■ **WORK TASK**
Retype the data below exactly, skipping pictures.
[TASK MATERIAL — start]
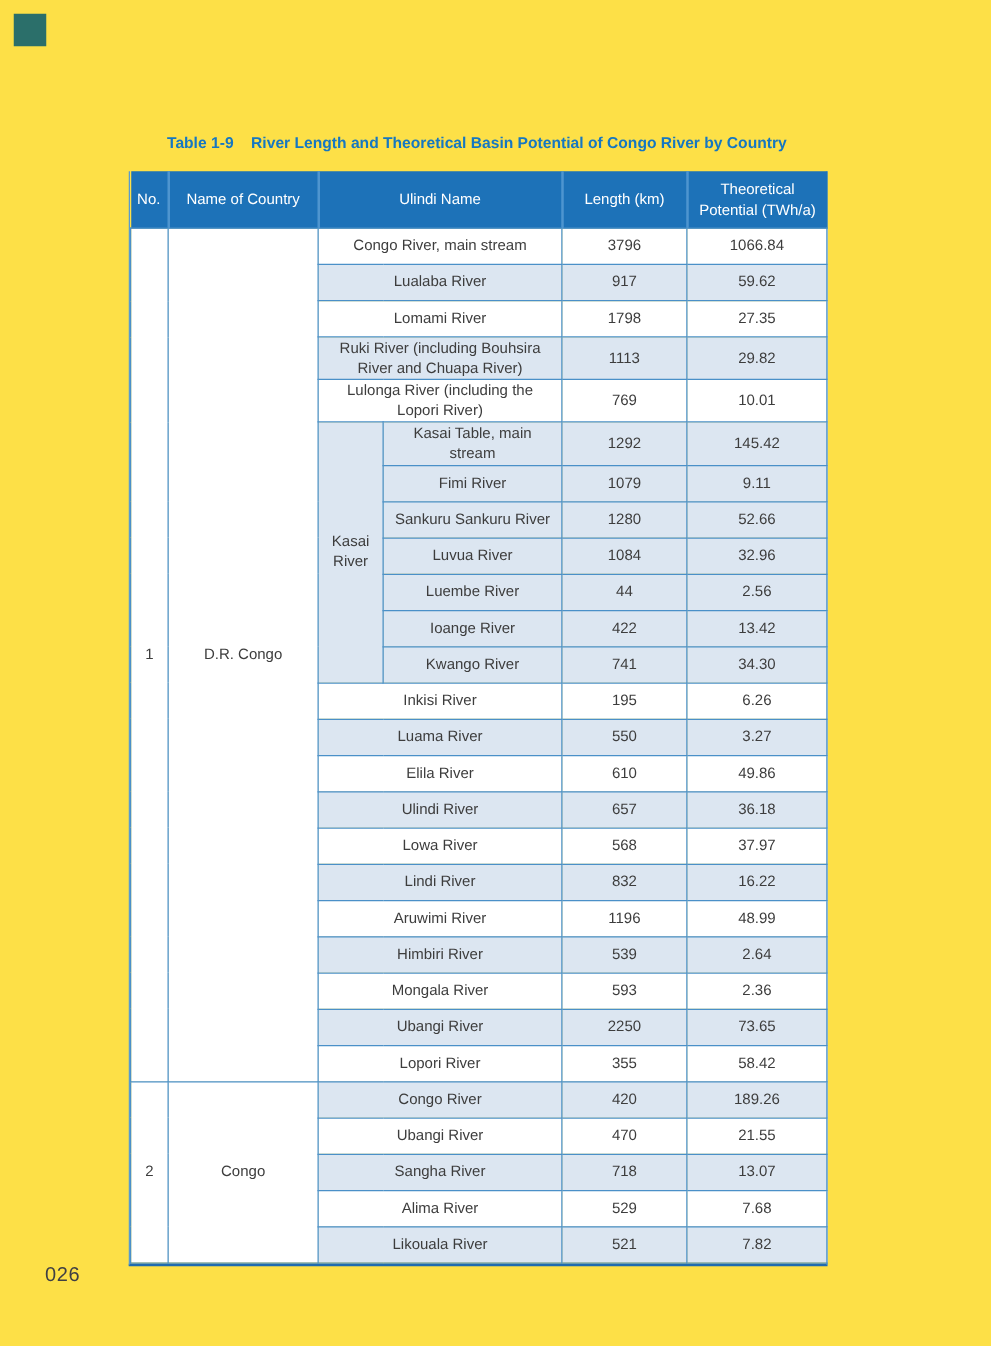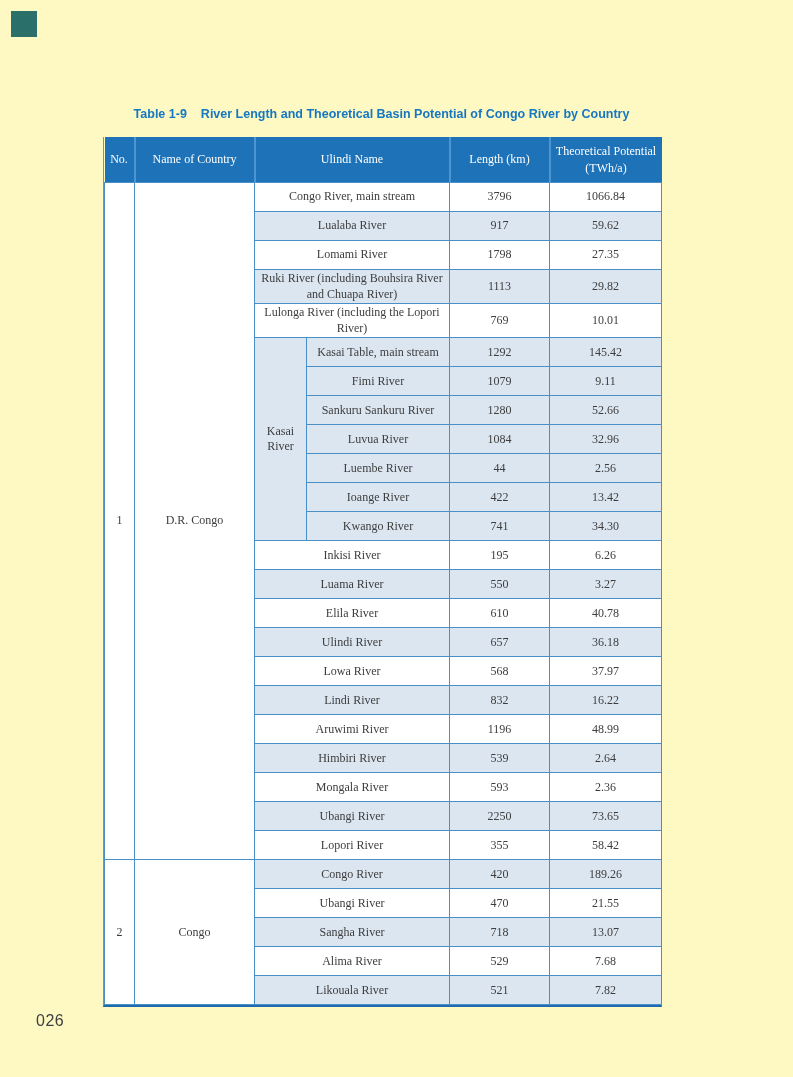--- a/index.html
+++ b/index.html
@@ -1,19 +1,19 @@
 <!DOCTYPE html>
 <html><head>
 <meta charset="utf-8">
 <style>
   html,body{margin:0;padding:0;background:#ffffff;}
   .page{
     position:relative;
     width:793px;height:1077px;
-    background:#fef9c3;
+    background:#fde047;
     font-family:"Liberation Sans","DejaVu Sans",sans-serif;
     color:#3d3d3d;
     overflow:hidden;
   }
   .corner-square{
     position:absolute;left:11px;top:11px;
     width:26px;height:26px;
     background:#2b6f6a;
   }
   .table-title{
@@ -21,21 +21,20 @@
     text-align:center;
     font-size:12.5px;font-weight:bold;color:#1577c2;
     white-space:nowrap;
   }
   .table-title .tlabel{margin-right:14px;}
   .table-frame{
     position:absolute;left:103px;top:137px;width:557px;
     border-left:1px solid #5a9bd0;
     border-right:1px solid #5a9bd0;
     border-bottom:2px solid #1f6bb0;
-    font-family:Liberation Serif, serif;
   }
   table.data{
     border-collapse:collapse;
     table-layout:fixed;
     width:557px;
     font-size:12px;
   }
   table.data th{
     background:#1d72b8;color:#ffffff;font-weight:normal;
     height:41px;padding:2px 4px;text-align:center;vertical-align:middle;
@@ -158,21 +157,21 @@
         <td>6.26</td>
       </tr>
       <tr class="stripe">
         <td colspan="2">Luama River</td>
         <td>550</td>
         <td>3.27</td>
       </tr>
       <tr>
         <td colspan="2">Elila River</td>
         <td>610</td>
-        <td>40.78</td>
+        <td>49.86</td>
       </tr>
       <tr class="stripe">
         <td colspan="2">Ulindi River</td>
         <td>657</td>
         <td>36.18</td>
       </tr>
       <tr>
         <td colspan="2">Lowa River</td>
         <td>568</td>
         <td>37.97</td>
[TASK MATERIAL — finish]
■ **ANSWER AREA**
--- a/index.html
+++ b/index.html
@@ -1,19 +1,19 @@
 <!DOCTYPE html>
 <html><head>
 <meta charset="utf-8">
 <style>
   html,body{margin:0;padding:0;background:#ffffff;}
   .page{
     position:relative;
     width:793px;height:1077px;
-    background:#fef9c3;
+    background:#fde047;
     font-family:"Liberation Sans","DejaVu Sans",sans-serif;
     color:#3d3d3d;
     overflow:hidden;
   }
   .corner-square{
     position:absolute;left:11px;top:11px;
     width:26px;height:26px;
     background:#2b6f6a;
   }
   .table-title{
@@ -21,21 +21,20 @@
     text-align:center;
     font-size:12.5px;font-weight:bold;color:#1577c2;
     white-space:nowrap;
   }
   .table-title .tlabel{margin-right:14px;}
   .table-frame{
     position:absolute;left:103px;top:137px;width:557px;
     border-left:1px solid #5a9bd0;
     border-right:1px solid #5a9bd0;
     border-bottom:2px solid #1f6bb0;
-    font-family:Liberation Serif, serif;
   }
   table.data{
     border-collapse:collapse;
     table-layout:fixed;
     width:557px;
     font-size:12px;
   }
   table.data th{
     background:#1d72b8;color:#ffffff;font-weight:normal;
     height:41px;padding:2px 4px;text-align:center;vertical-align:middle;
@@ -158,21 +157,21 @@
         <td>6.26</td>
       </tr>
       <tr class="stripe">
         <td colspan="2">Luama River</td>
         <td>550</td>
         <td>3.27</td>
       </tr>
       <tr>
         <td colspan="2">Elila River</td>
         <td>610</td>
-        <td>40.78</td>
+        <td>49.86</td>
       </tr>
       <tr class="stripe">
         <td colspan="2">Ulindi River</td>
         <td>657</td>
         <td>36.18</td>
       </tr>
       <tr>
         <td colspan="2">Lowa River</td>
         <td>568</td>
         <td>37.97</td>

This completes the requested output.